Source: Hedge Funds Review | 04 Oct 2010
Categories: Hedge Funds
Topics: LCH.clearnet, Multilateral Trading Facility (MTF), Depository, European Union (EU), Chi-X Europe, Central counterparty (CCP), Markets in Financial Instruments Directive (MiFID), Settlement, Clearing, Citi, United States
European service providers predict the trading and post-trade landscape is heading towards the high volume US market model after consolidation of exchange-like multilateral trading facilities (MTFs).
MTFs emerged in 2007 after the European Union (EU) markets in financial instruments directive (Mifid) was implemented to reduce trading fees and improve efficiency.
One unexpected result of Mifid is that exchange-like MTFs are increasingly merging or closing. Examples this year include the sale of Turquoise to the London Stock Exchange, an anonymous bid for Chi-X Europe and the exit of Nasdaq's pan-European MTF Neuro from the market.
"We forecast that Europe will reflect the US which has gone through similar stages," said Willem Mooijer, director of sales and client relationship management at the European Multilateral Clearing Facility (EMCF).
"Initially, there was a proliferation of MTFs in the US and then the market consolidated. We expect fewer than a handful of MTFs remaining and operating successfully in Europe," said Mooijer.
The market is still battling significant issues arising from the increased number of trading and clearing facilities, especially the additional cost of accommodating new venues.
"Clearing costs have come down dramatically on a post-trade basis but now we have to think about being connected to potentially between five and seven central counterparty clearing (CCPs) to clear the same equity trade," explained Kevin Rideout, global head of Citi's market infrastructure group. "So while the headline figure a CCP charges has gone from say 0.50p ($0.79) to 0.04p ($0.06), there are hidden costs that have to be taken into account."
Rideout said attention is on how to get post-trade costs down, particularly through interoperability. "The back-end is where I'm seeing more attention now, more than I have ever seen in a whole career in post-trade," he added.
He also expected consolidation in the market, bringing the model closer to the US. Trading volume in the US are eight times higher than in Europe despite the fact that the populations and market sizes are roughly the same, said Rideout.
Alan Cameron, head of clearing, settlement and custody, client solutions at BNP Paribas Securities Services, believed it is reasonable to expect that consolidation within MTFs should be reflected on the CCP side. "But we've been saying that since December and we actually have more CCPs. At least 10 or 11 of them clear equities and new ones are coming along," he said.

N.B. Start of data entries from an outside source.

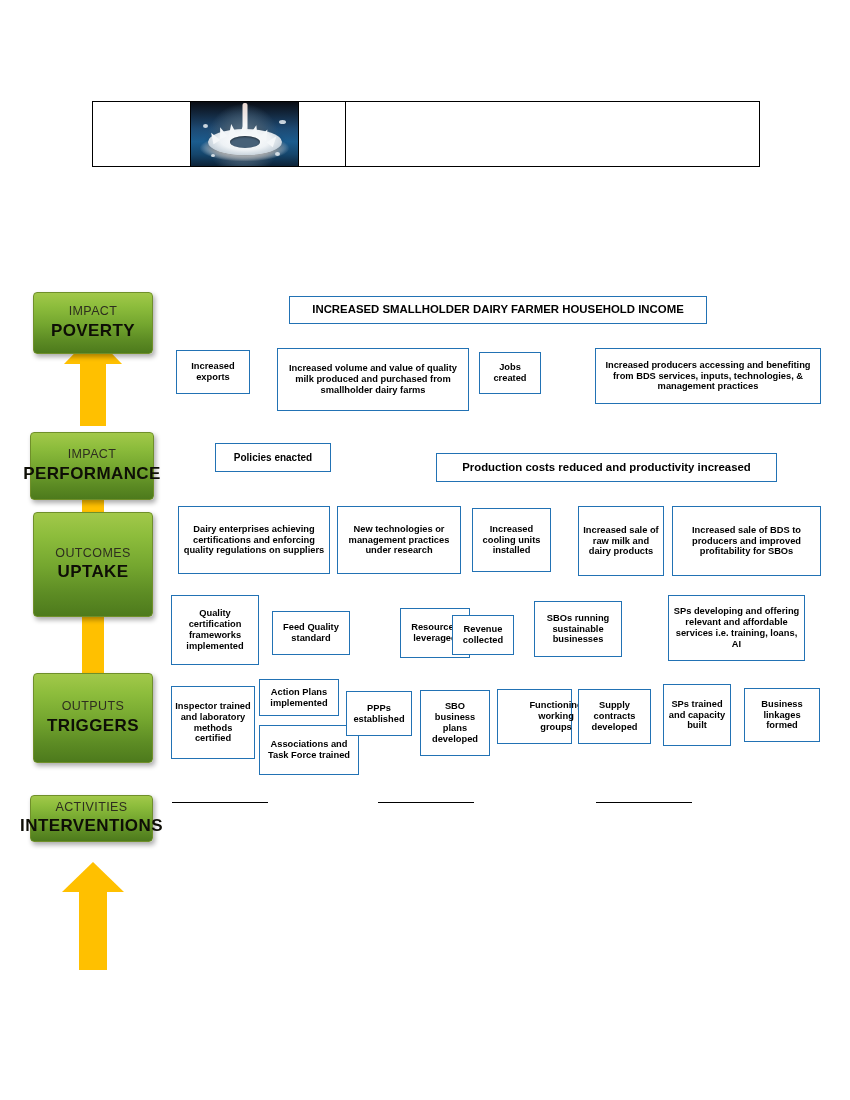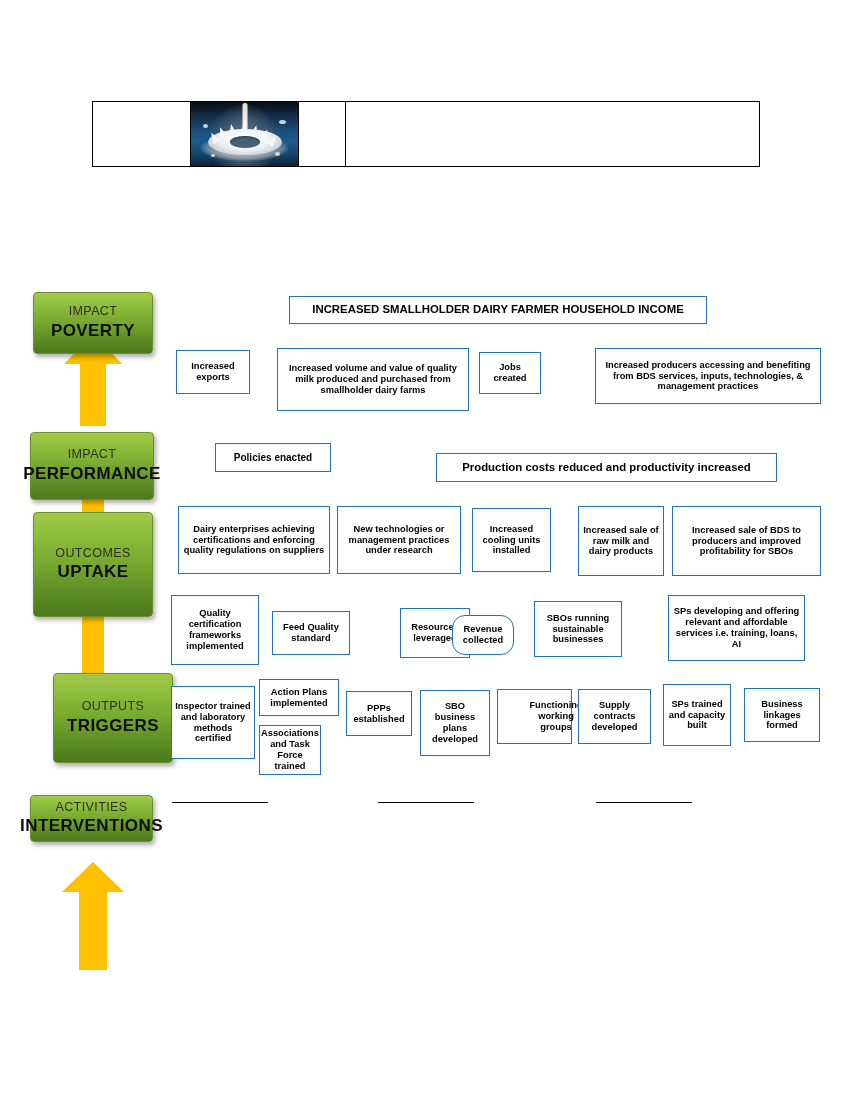"Revenue collected" div.cbox { border-radius: 13px -> none }
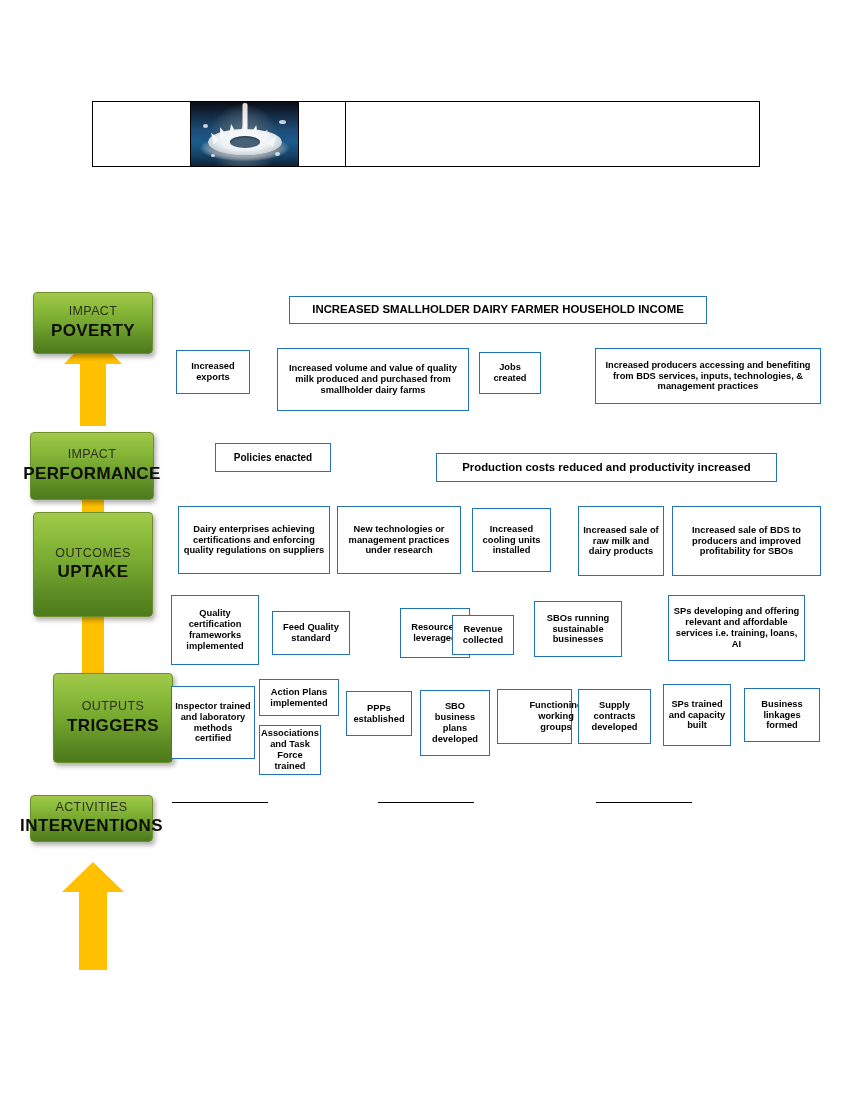"OUTPUTS" div.stage { margin-left: 20px -> none }
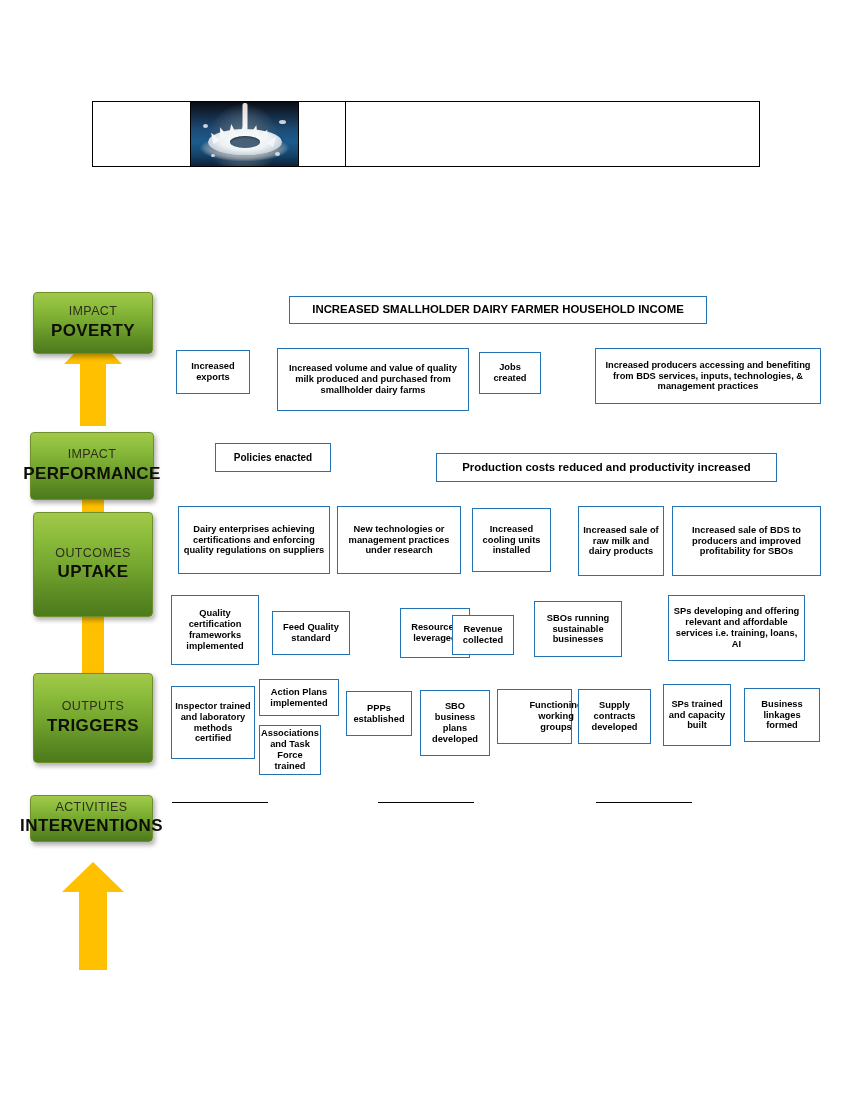"Associations and Task Force trained" div.cbox { width: 62px -> 100px }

Providers on the post-trade side have experienced the double obstacle of reducing fees while dealing with the additional market participants.
"The challenge for settlement houses was to accommodate the new MTF entrants, and provide an infrastructure for them," remakred Marc Robert-Nicoud, vice-president, international markets at Clearstream. At the same time as Mifid was being introduced, Clearstream's central securities depository (CSD) business conducted a review of its fee model following market requests.
"Over the last three years, we reviewed our custody, settlement and connectivity fee models in order to generate substantial savings to our users and to increase the pricing transparency," noterd Manuel Schmit, Clearstream's head of pricing.
"Considering the additional effort that is involved in accepting settlement feeds from new players, the fact that not only were the fees not increased, but that they were reduced is a particularly interesting development," added Nicoud.
A solution would be the integration of clearing which has contributed to the success of the US market in establishing high volume and low fees by channelling nearly all business through the Depositary Trust and Clearing Corporation (DTCC).
While it might be possible to consolidate custody and settlement services by putting CSDs under one roof, Ricoud doubted there would be enough harmonisation to enable a single homogenous post-trading infrastructure for Europe.
"It would still have to provide different services for markets due to varying legal infrastructure and conditions. Harmonisation is definitely something Clearstream is in favour of, but full integration seems unlikely," he concluded.